Cache memories are commonly utilized to temporarily store values that might be accessed by a processor in order to speed up processing by reducing access latency introduced by having loading needed values from memory. In some multiprocessor (MP) systems, the cache hierarchy includes at least two levels. The level one (L1), or upper-level cache is usually a private cache associated with a particular processor core and cannot be accessed by other cores in an MP system. The processor core first looks for a data in the upper-level cache. If the requested data is not found in the upper-level cache, the processor core then access lower-level caches (e.g., level two (L2) or level three (L3) caches) for the requested data. The lowest level cache (e.g., L3) is often shared among several processor cores.
At the not fully shared levels of memory, (typically one or more of the upper levels such as L1, L2, and L3 cache levels within a given cache hierarchy), the cache memory is directly accessible by its the processor core and other cache units that are part of the same hierarchy. For upper level cache units outside the given hierarchy and system memory, the given cache is not directly accessible but must instead be accessed by a shared bus transaction in which read and write requests are placed on a shared bus and retrieved and responded to by lower level memory or intervention snooping.
There is a need for a more intelligent system and method for managing a multi-level memory hierarchy to reduce unnecessary memory bus traffic and latency. There is also a need to improve utilization of cache memories included in hierarchies having non-utilized processors.
The present invention addresses these and other needs unresolved by the prior art.
It is therefore one object of the invention to provide an improved method for handling cache operations in a multiprocessor computer system.
It is another object of the present invention to provide such a method that enables direct cache intervention across multiple same-level caches that reside in different cache hierarchies.
It is yet another object of the present invention to provide a computer system that leverage the direct intervention method to provide fully accessible victim caching across caches residing in different cache hierarchies.

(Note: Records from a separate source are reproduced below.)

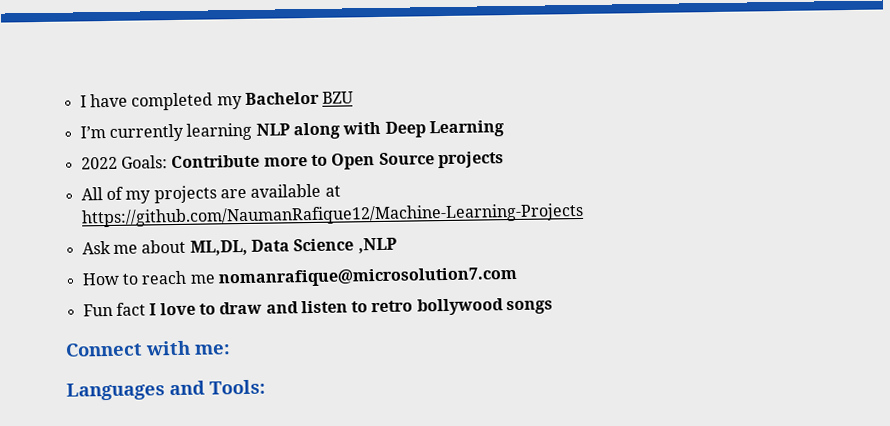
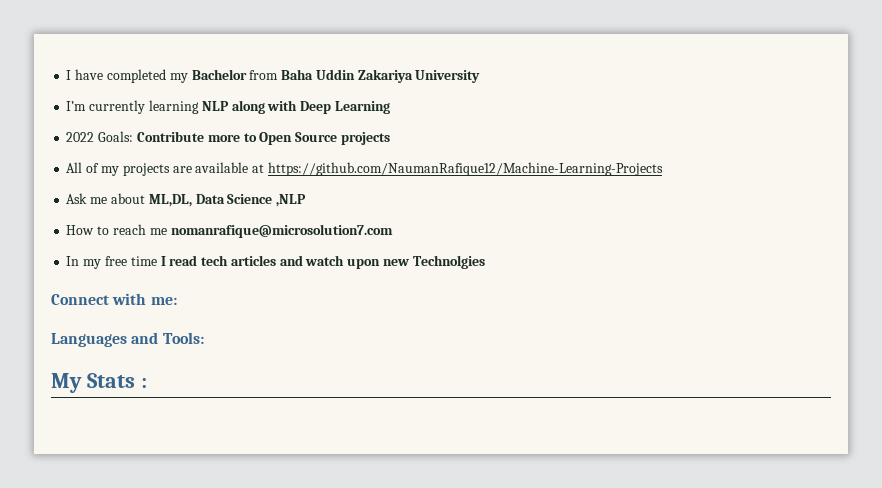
- I have completed my Bachelor BZU
+ I have completed my Bachelor from Baha Uddin Zakariya University
- Fun fact I love to draw and listen to retro bollywood songs
+ In my free time I read tech articles and watch upon new Technolgies
+ My Stats :

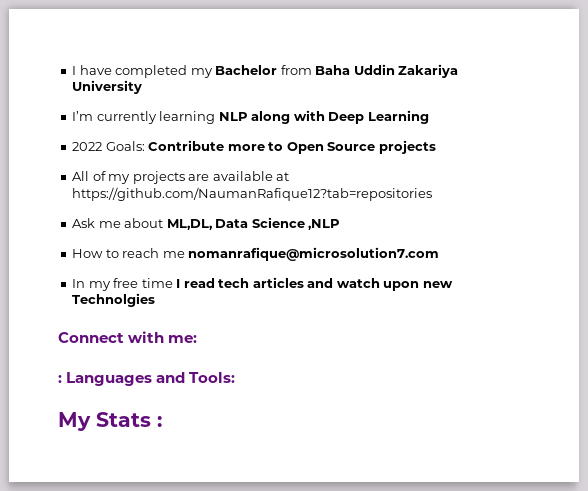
- All of my projects are available at https://github.com/NaumanRafique12/Machine-Learning-Projects
+ All of my projects are available at https://github.com/NaumanRafique12?tab=repositories
- Languages and Tools:
+ : Languages and Tools:

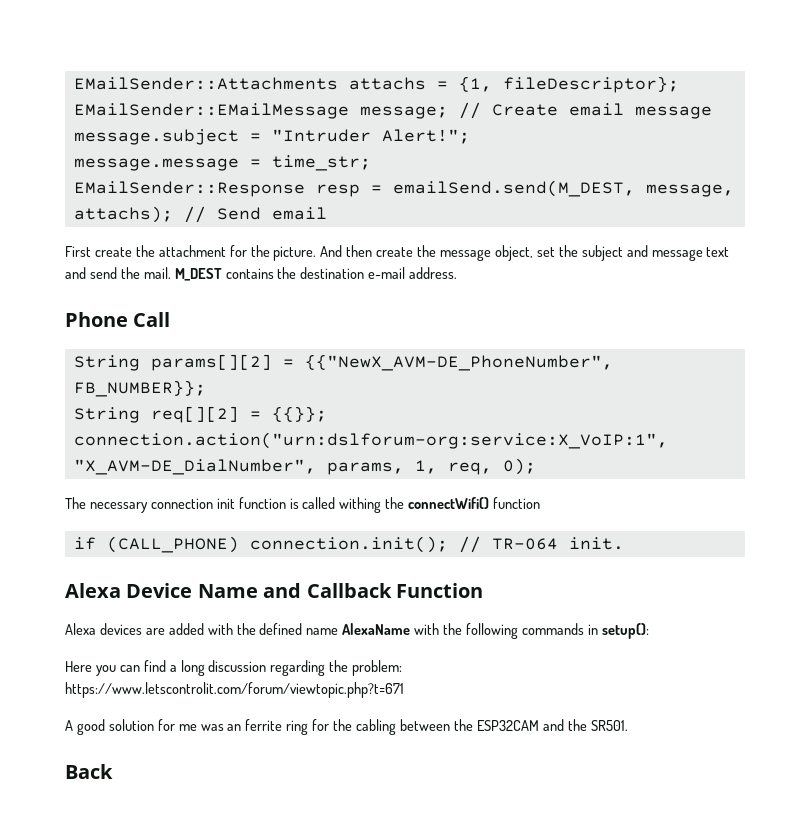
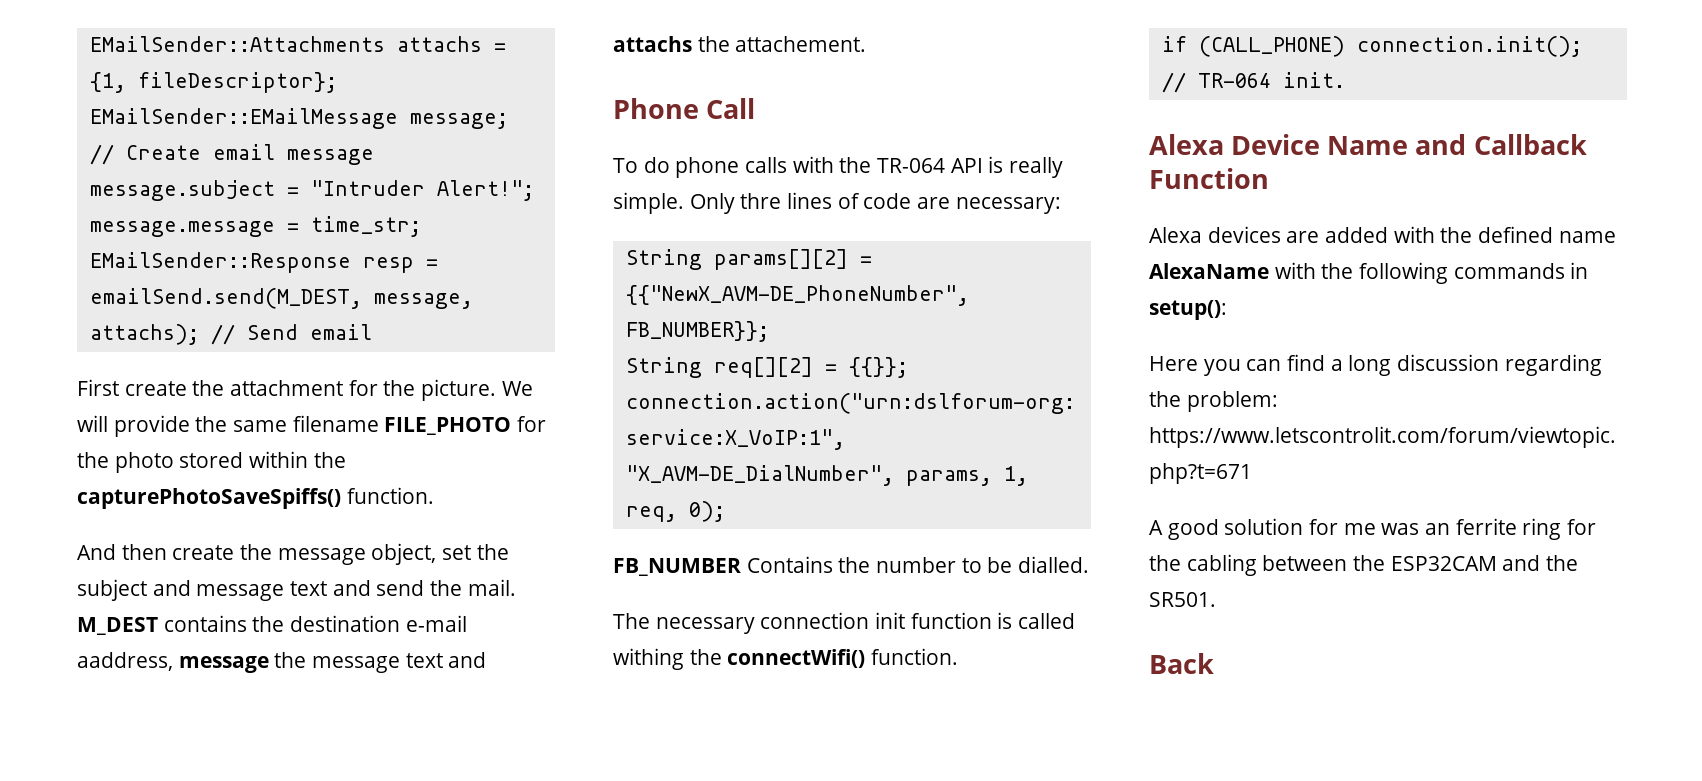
- First create the attachment for the picture. And then create the message object, set the subject and message text and send the mail.
+ First create the attachment for the picture. We will provide the same filename FILE_PHOTO for the photo stored within the capturePhotoSaveSpiffs() function.
+ And then create the message object, set the subject and message text and send the mail.
- M_DEST contains the destination e-mail address.
+ M_DEST contains the destination e-mail aaddress, message the message text and attachs the attachement.
  Phone Call
+ To do phone calls with the TR-064 API is really simple. Only thre lines of code are necessary:
+ FB_NUMBER Contains the number to be dialled.
- The necessary connection init function is called withing the connectWifi() function
+ The necessary connection init function is called withing the connectWifi() function.

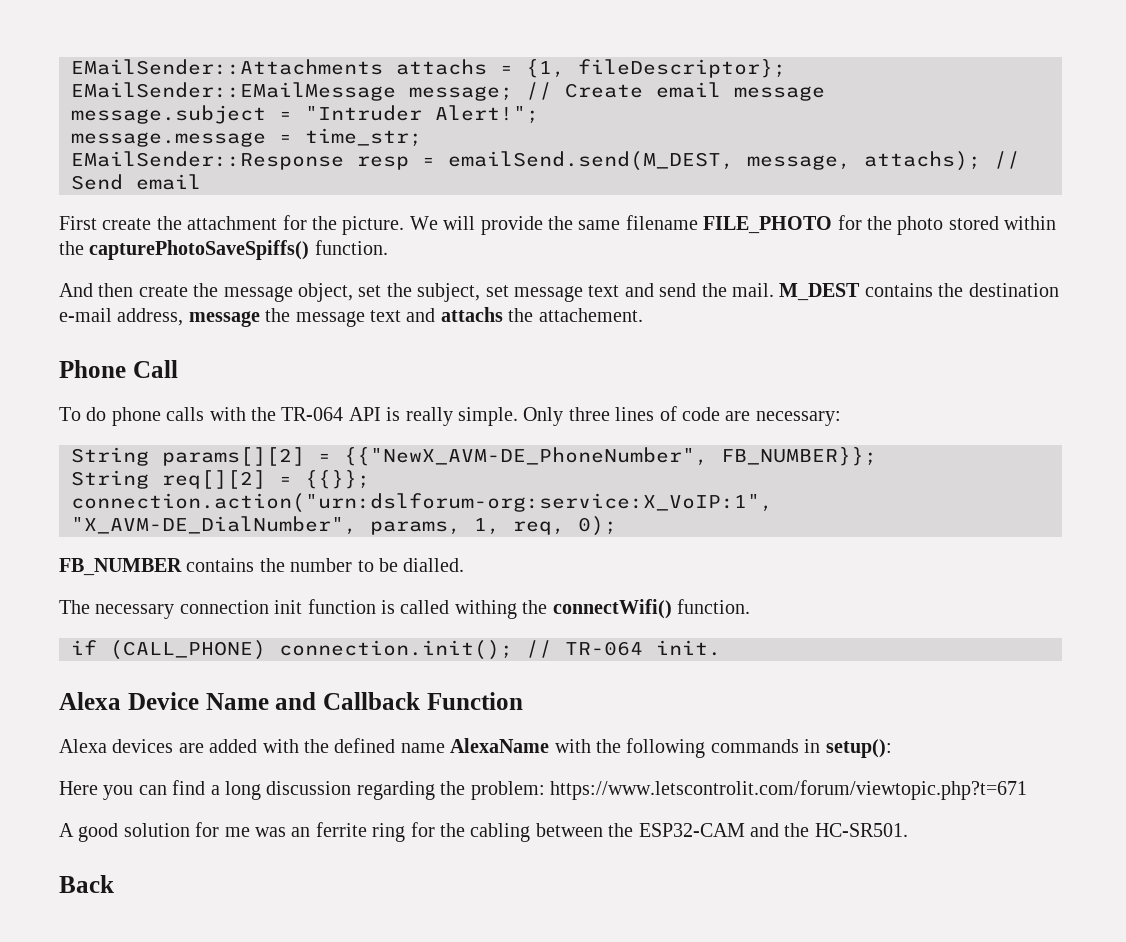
- And then create the message object, set the subject and message text and send the mail.
+ And then create the message object, set the subject, set message text and send the mail.
- M_DEST contains the destination e-mail aaddress, message the message text and attachs the attachement.
+ M_DEST contains the destination e-mail address, message the message text and attachs the attachement.
- Only thre lines of code are necessary:
+ Only three lines of code are necessary:
- FB_NUMBER Contains the number to be dialled.
+ FB_NUMBER contains the number to be dialled.
- A good solution for me was an ferrite ring for the cabling between the ESP32CAM and the SR501.
+ A good solution for me was an ferrite ring for the cabling between the ESP32-CAM and the HC-SR501.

The foregoing objectives are achieved in a method, system, and device for enabling intervention across same-level cache memories as disclosed herein. In a preferred embodiment, a direct intervention request is sent from the first cache memory to a second cache memory requesting a direct intervention that satisfies a data access request sent from a processor core to the first cache memory. In another embodiment, the present invention provides a direct castin technique combined with the direct intervention to enable victim caching across same-level cache memories deployed from hierarchically distinct cache memories.
The above as well as additional objects, features, and advantages of the present invention will become apparent in the following detailed written description.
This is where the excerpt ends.